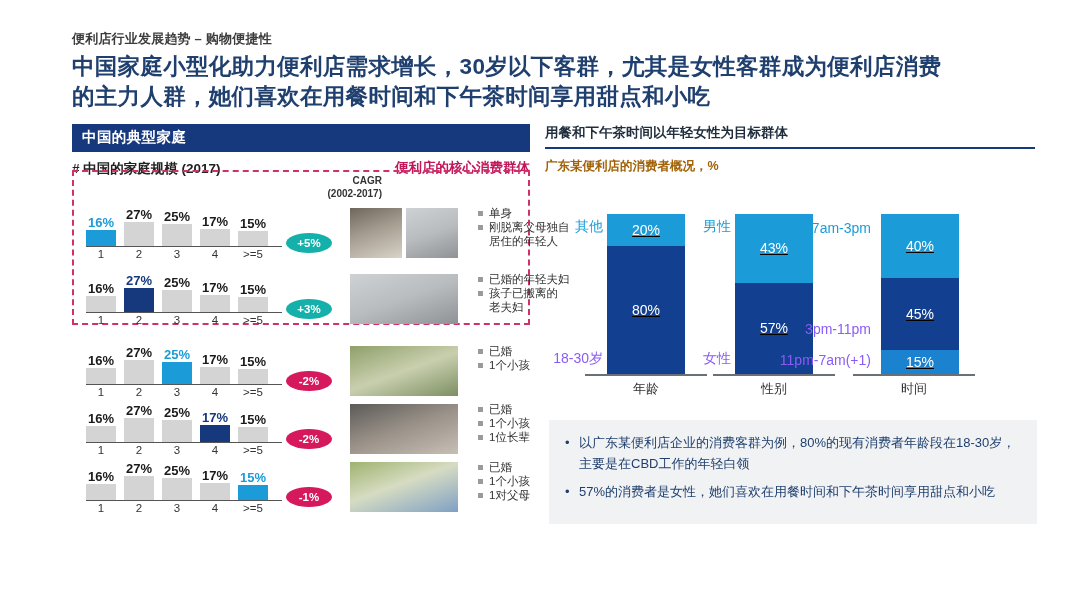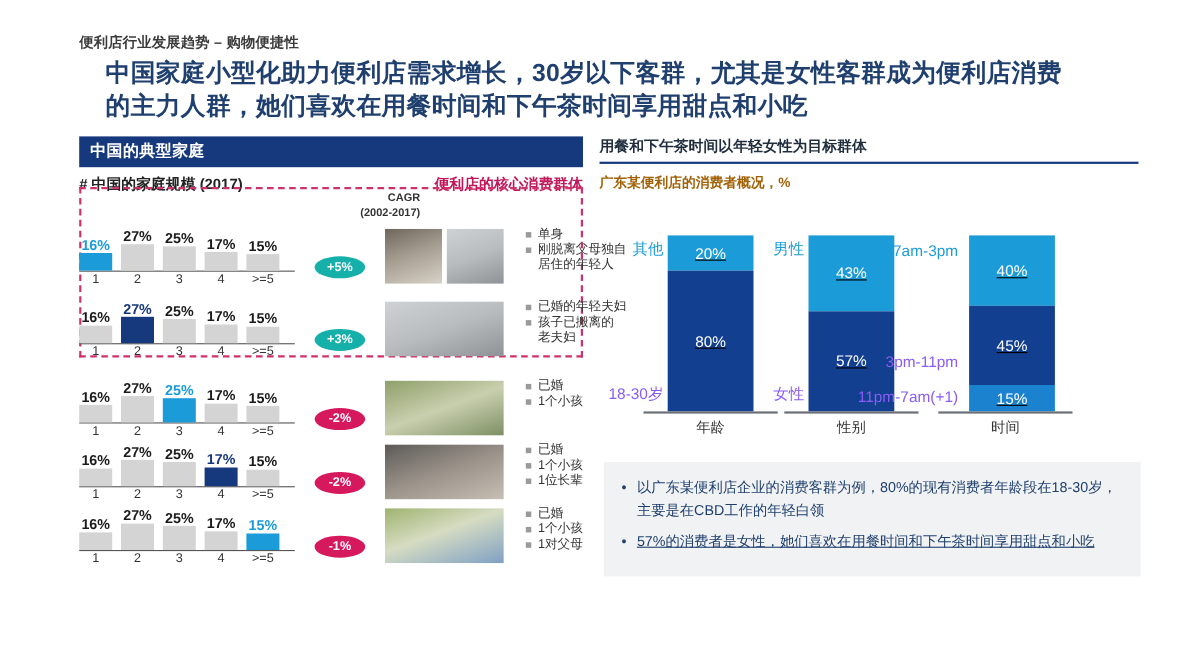"中国家庭小型化助力便利店需求增长，30岁以下客群，尤其是女性客群成为便利店消费" .headline { margin-left: 24px -> none }
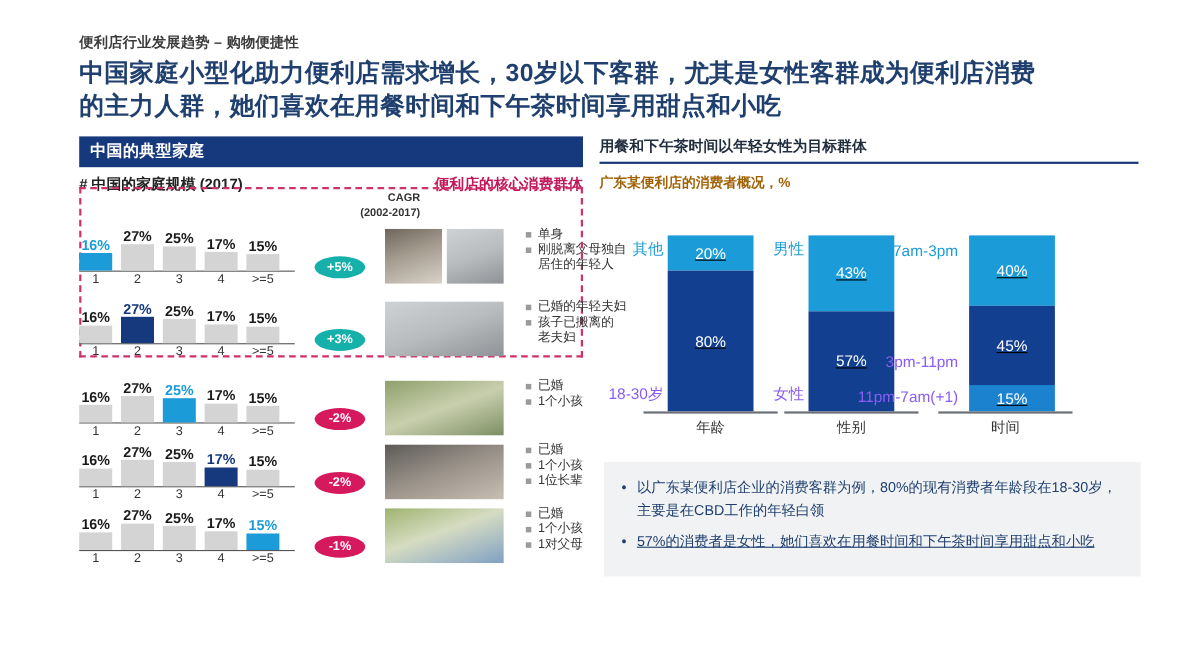"16%" .mini-chart { left: 0 -> 14px }
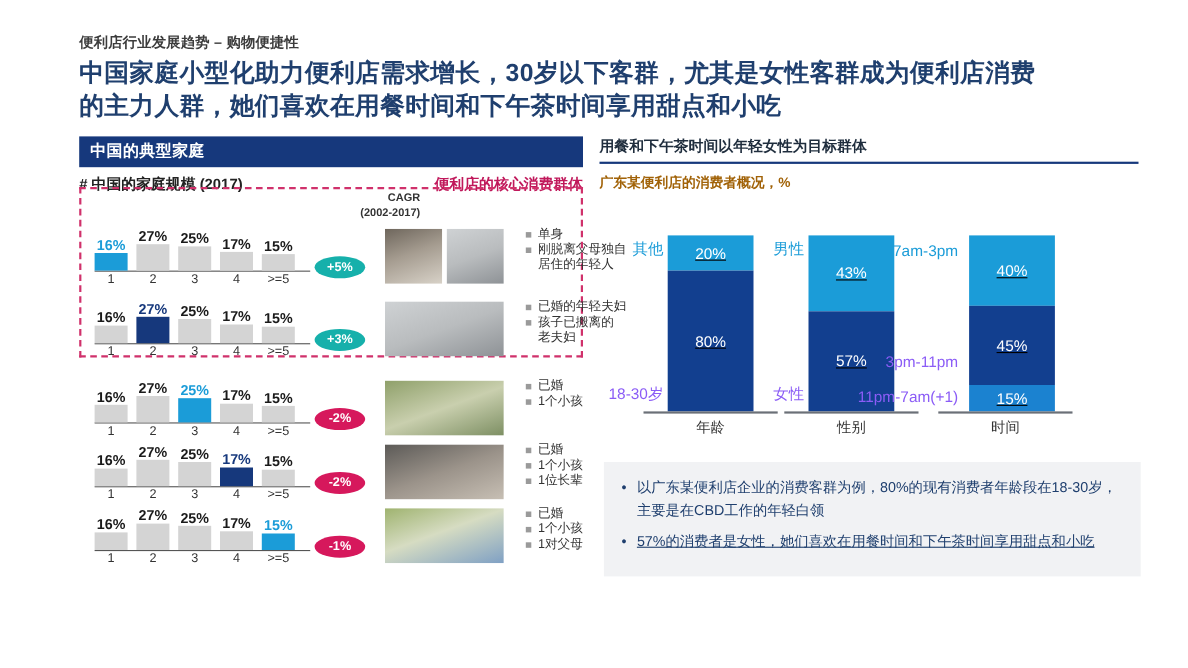"57%的消费者是女性，她们喜欢在用餐时间和下午茶时间享用甜点和小吃" .notes li + li { text-decoration: underline -> none }
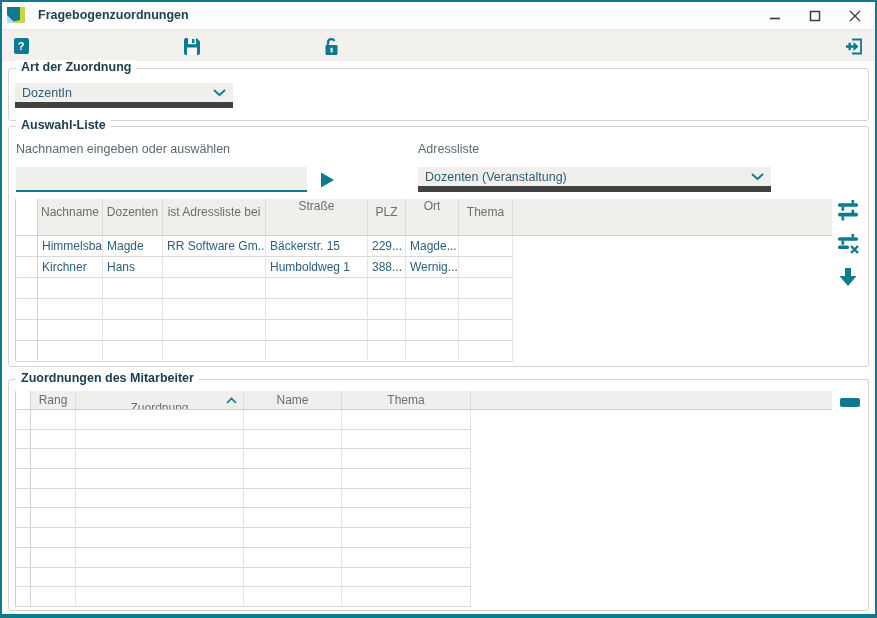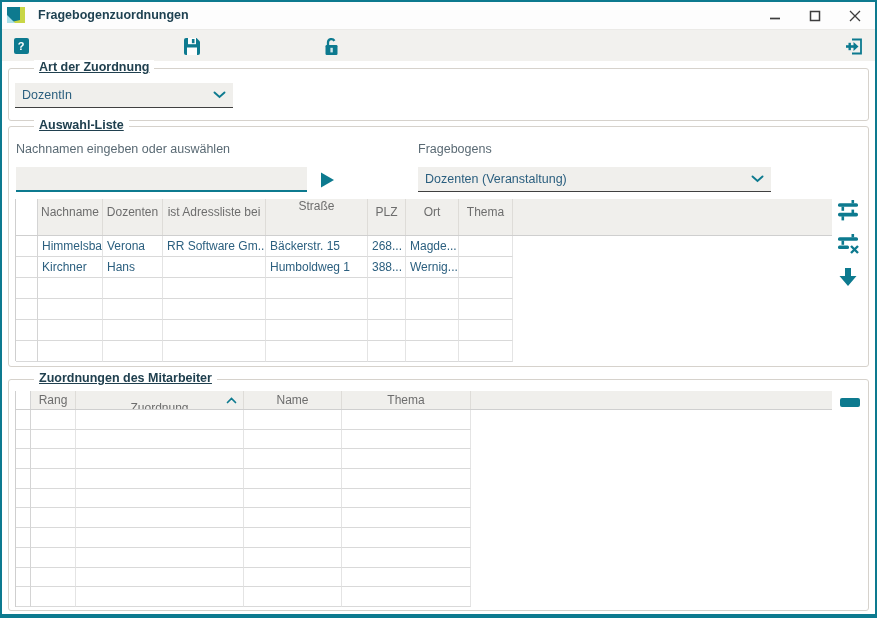"Art der Zuordnung" .legend { left: 25px -> 7px; text-decoration: underline -> none }
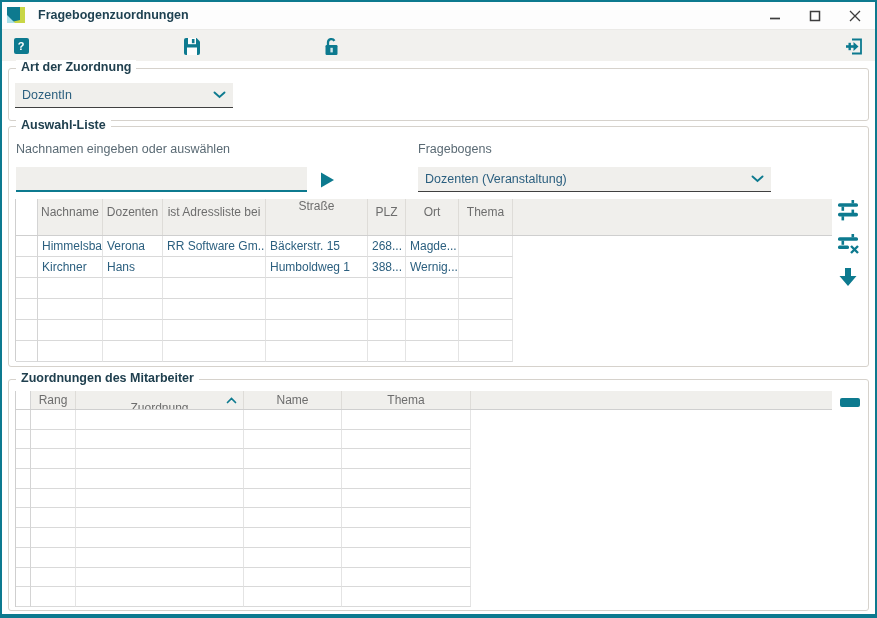"DozentIn" .combo { border-bottom: 1px solid #404040 -> 6px solid #404040 }
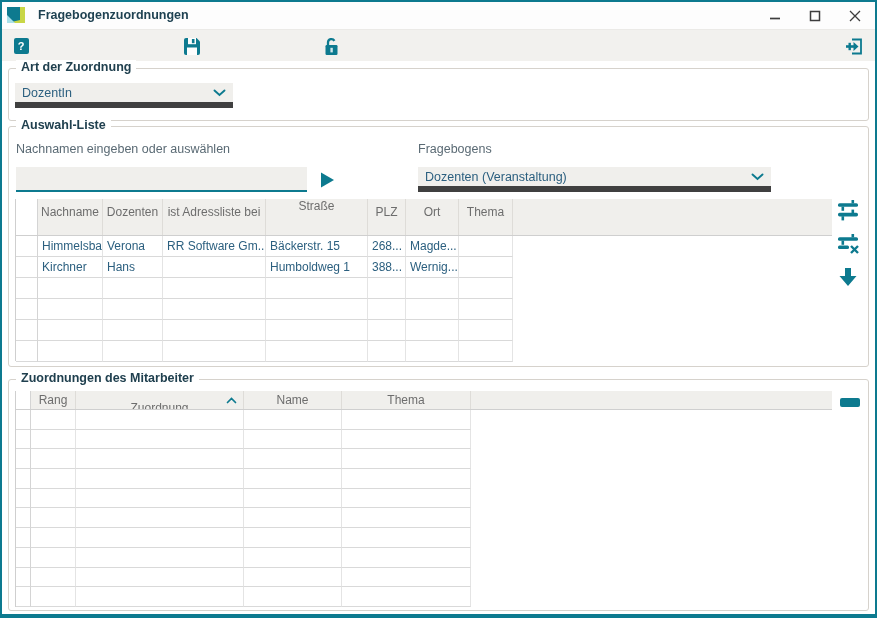"Fragebogens" span.flabel { text: Fragebogens -> Adressliste }
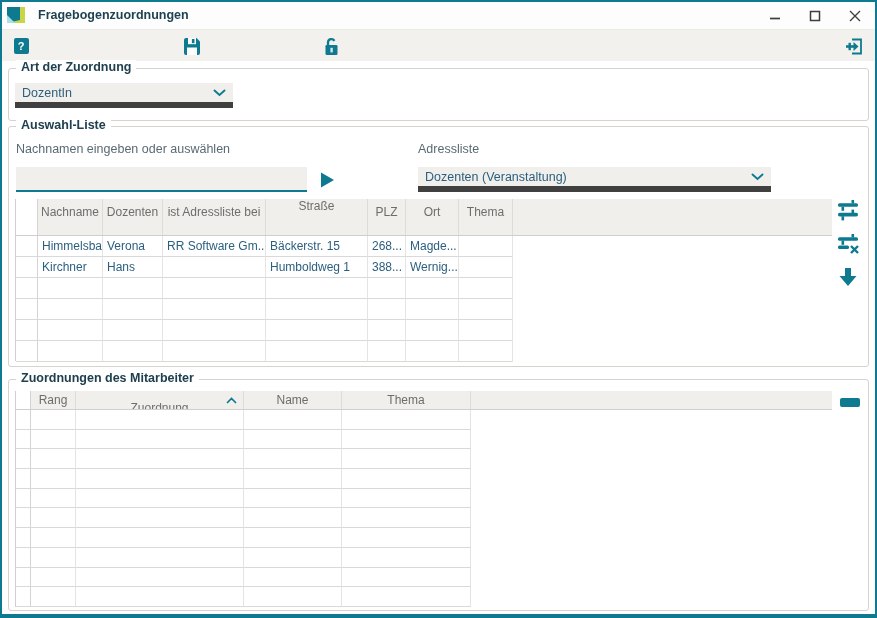"Ort" div.hcell { padding-top: 6px -> 0 }
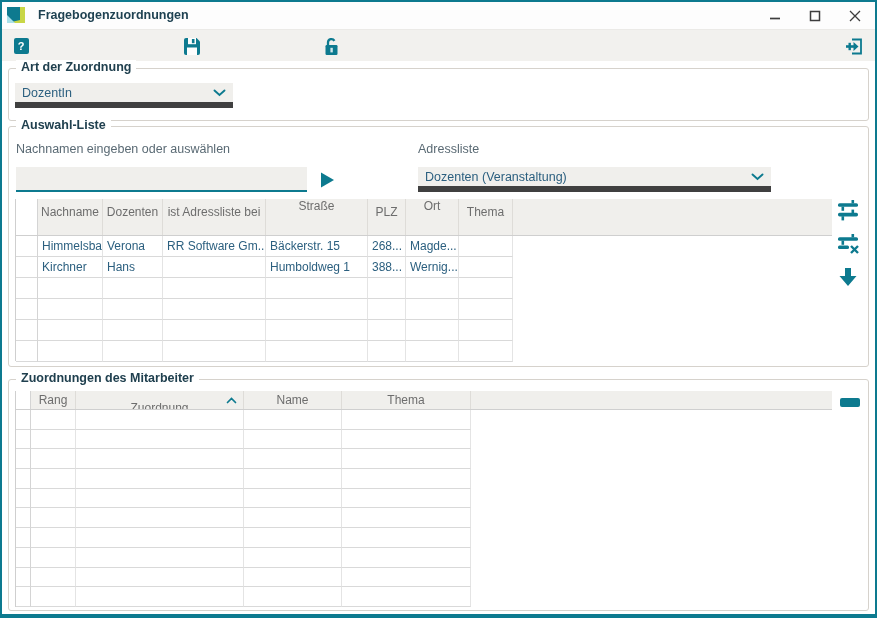"Verona" div.cell { text: Verona -> Magde }
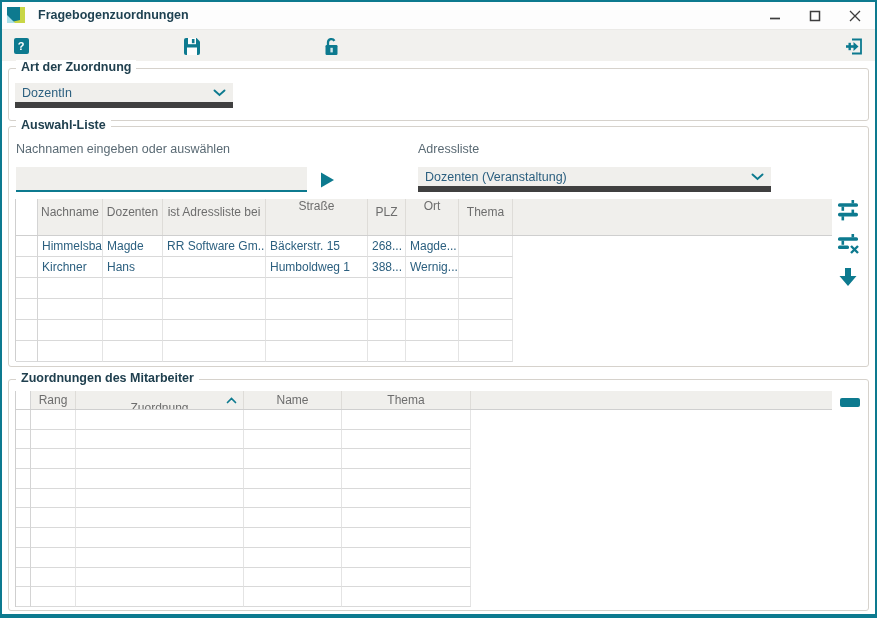"268..." div.cell { text: 268 -> 229 }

→ **What you should do**
Drop the pictures and reproduce the rest of the data exactly.

→ **Answer below**
"中国家庭小型化助力便利店需求增长，30岁以下客群，尤其是女性客群成为便利店消费" .headline { margin-left: 24px -> none }
"16%" .mini-chart { left: 0 -> 14px }
"57%的消费者是女性，她们喜欢在用餐时间和下午茶时间享用甜点和小吃" .notes li + li { text-decoration: underline -> none }
"Art der Zuordnung" .legend { left: 25px -> 7px; text-decoration: underline -> none }
"DozentIn" .combo { border-bottom: 1px solid #404040 -> 6px solid #404040 }
"Fragebogens" span.flabel { text: Fragebogens -> Adressliste }
"Ort" div.hcell { padding-top: 6px -> 0 }
"Verona" div.cell { text: Verona -> Magde }
"268..." div.cell { text: 268 -> 229 }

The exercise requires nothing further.